Y2K specifically makes no sense though. Any reasonable way of storing a year would use a binary integer of some length (especially when you want to use as little memory as possible). The same goes for manipulations; they are faster, more memory efficient, and easier to implement in binary. With an 8-bit signed integer counting from 1900, the concerning overflows would occur in 2028, not 2000. A base 10 representation would require at least 8 bits to store a two digit number anyway. There is no advantage to a base 10 representation, and there never has been. For Y2K to have been anything more significant than a text formatting issue, a whole lot of programmers would have had to go out of their way to be really, really bad at their jobs. Also, usage of dates beyond 2000 would have increased gradually for decades leading up to it, so the idea it would be any sort of sudden catastrophe is absurd.

[–] [email protected] 1 points 8 months ago

a whole lot of programmers would have had to go out of their way to be really, really bad at their jobs.

You don't spend much time around them, do you?

[–] [email protected] 0 points 8 months ago

You do realize that "counting from 1900" meant storing only the last two digits and just hardcoding the programs to print"19" in front of it in those days?
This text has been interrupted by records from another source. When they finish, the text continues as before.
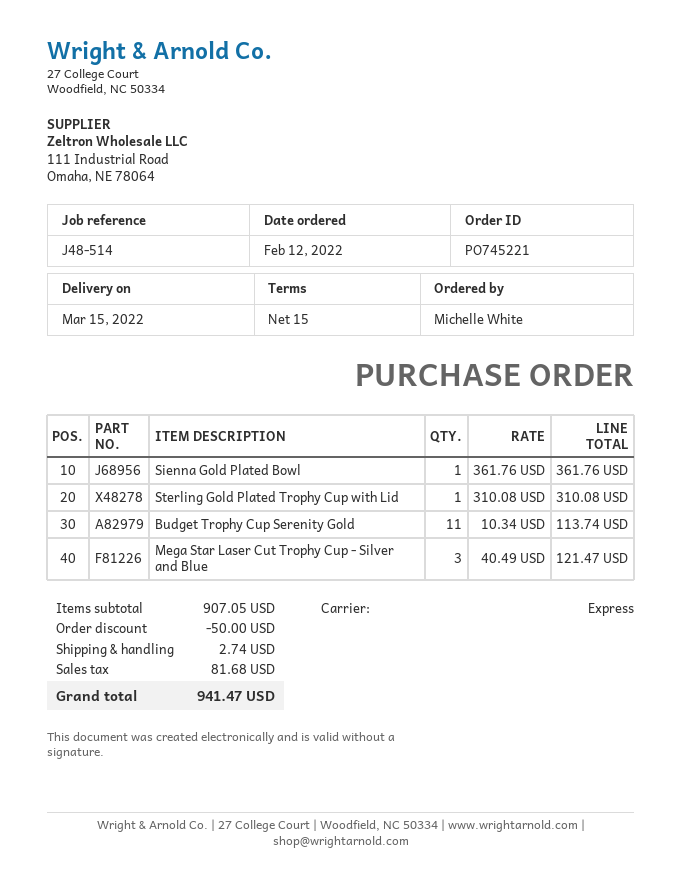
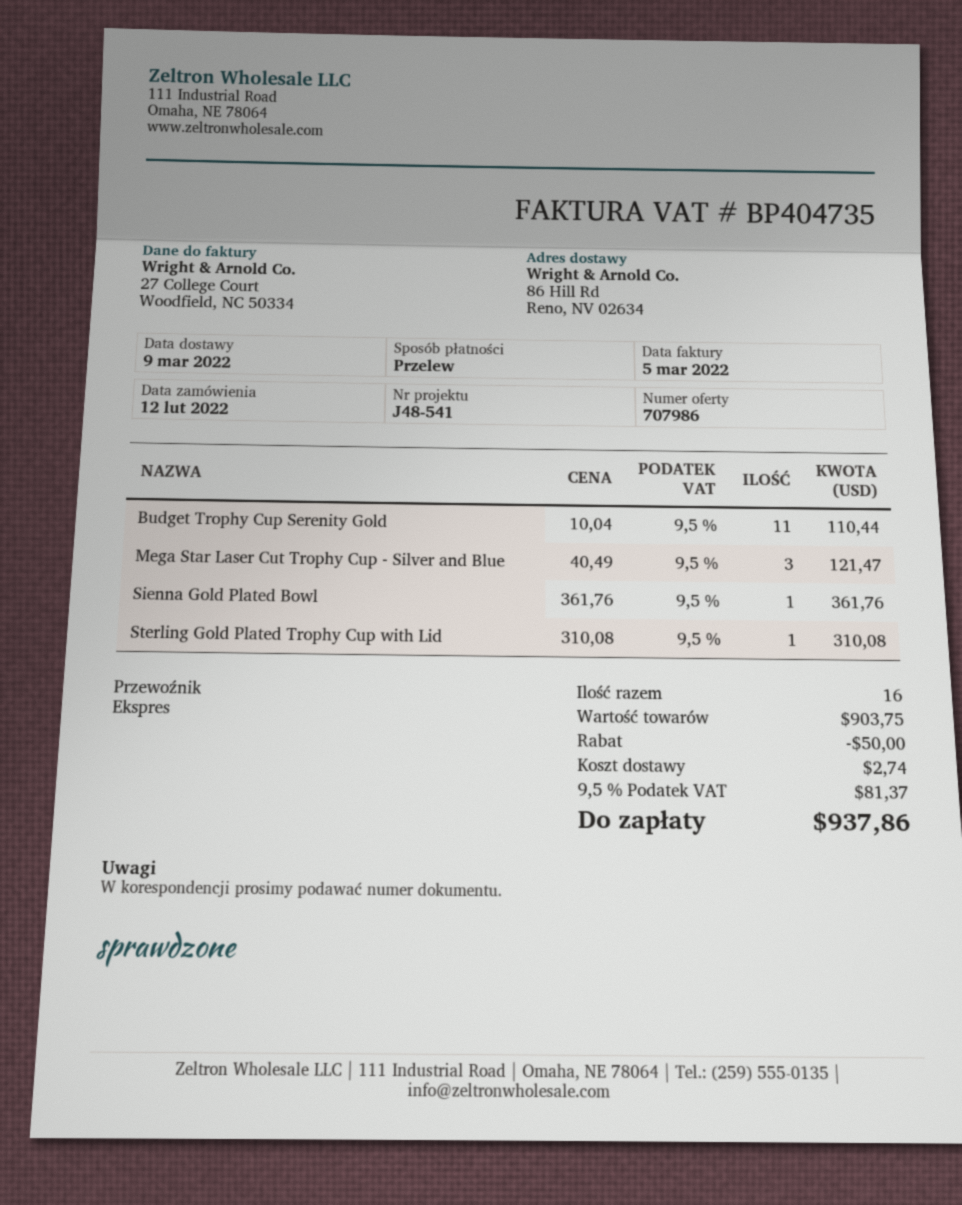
delivery date: 2022-03-15 -> 2022-03-09
reference: J48-514 -> J48-541
Budget Trophy Cup Serenity Gold: 11 x 10.34 = 113.74 -> 11 x 10.04 = 110.44
subtotal: 907.05 -> 903.75
tax: 81.68 -> 81.37
total: 941.47 -> 937.86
At best, an overflow would lead to 19100, 1910 or 1900, depending on the print routines.

[–] [email protected] 0 points 8 months ago

And then there is PIC 99 in Cobol. In modern languages, it makes no sense, but there is still a lot of really old code around and not everything is twos complement, especially if you do not need the efficiency in memory and calculations.

[–] [email protected] 1 points 8 months ago (2 children)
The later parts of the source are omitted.